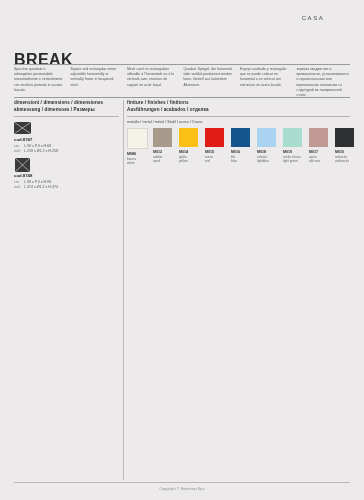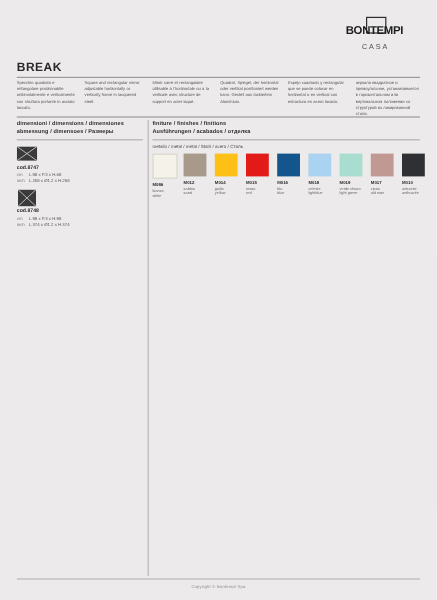--- a/index.html
+++ b/index.html
@@ -245,10 +245,6 @@
 <div class="page">
 
   <div class="logo-wrap">
-    <div class="logo-mark">
-      <div class="logo-box"></div>
-      <div class="logo-word">BONTEMPI</div>
-    </div>
     <div class="logo-sub">CASA</div>
   </div>
 

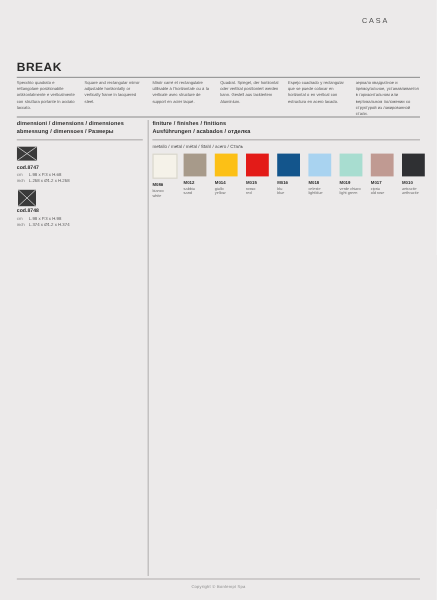--- a/index.html
+++ b/index.html
@@ -67,7 +67,7 @@
     position: absolute;
     left: 14px;
     top: 51px;
-    font-size: 10px;
+    font-size: 16px;
     font-weight: bold;
     letter-spacing: 0.4px;
     color: #2a2a2a;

______________________________

All lines above that hold the string "class" should be copied.

 <div class="page">
   <div class="logo-wrap">
-    <div class="logo-mark">
-      <div class="logo-box"></div>
-      <div class="logo-word">BONTEMPI</div>
     <div class="logo-sub">CASA</div>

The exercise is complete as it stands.